● **Brief**
Make a verbatim copy of all the records. Skip every image.

[Difference listings]
- Opening Delimiter -
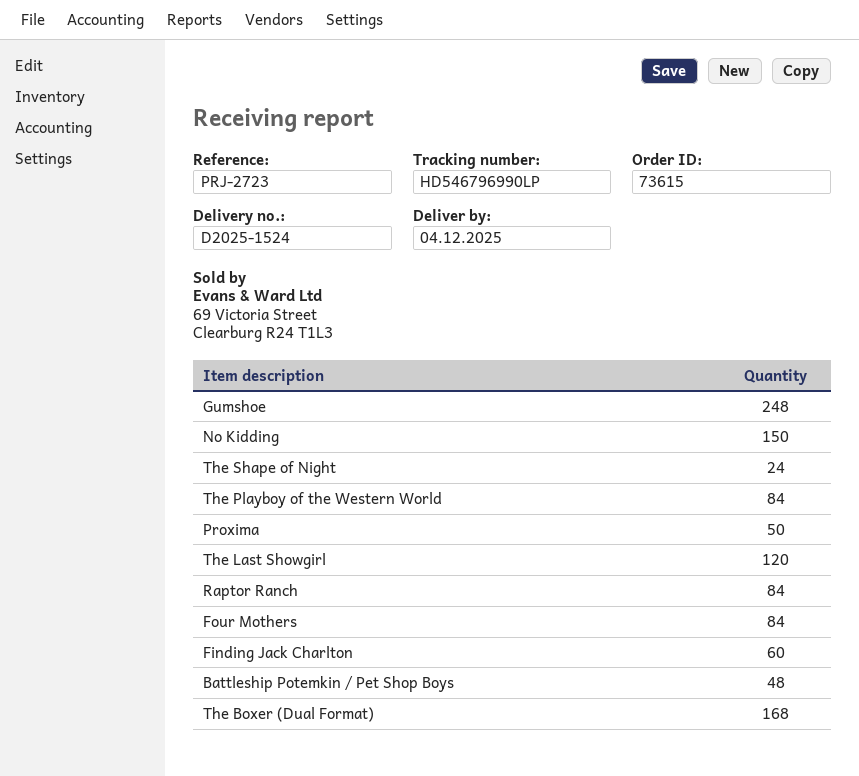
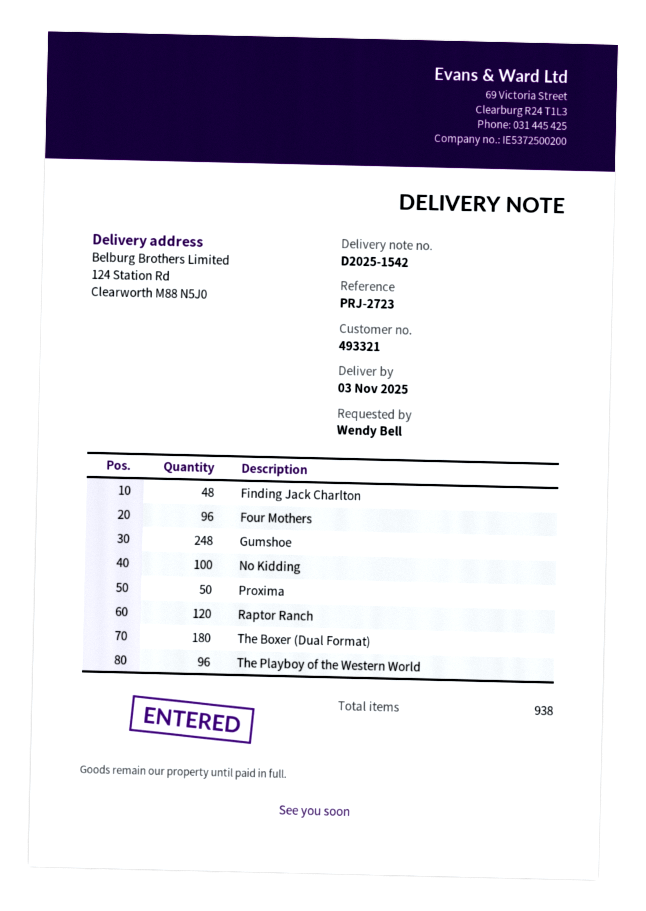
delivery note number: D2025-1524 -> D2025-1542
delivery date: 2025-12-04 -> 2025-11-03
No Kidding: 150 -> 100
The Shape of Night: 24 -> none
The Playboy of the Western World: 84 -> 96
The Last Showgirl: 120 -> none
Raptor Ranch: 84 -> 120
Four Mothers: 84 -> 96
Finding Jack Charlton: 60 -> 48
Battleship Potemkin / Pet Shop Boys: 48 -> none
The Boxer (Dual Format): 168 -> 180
- Closing Delimiter -
● **Task response**
delivery note number: D2025-1524 -> D2025-1542
delivery date: 2025-12-04 -> 2025-11-03
No Kidding: 150 -> 100
The Shape of Night: 24 -> none
The Playboy of the Western World: 84 -> 96
The Last Showgirl: 120 -> none
Raptor Ranch: 84 -> 120
Four Mothers: 84 -> 96
Finding Jack Charlton: 60 -> 48
Battleship Potemkin / Pet Shop Boys: 48 -> none
The Boxer (Dual Format): 168 -> 180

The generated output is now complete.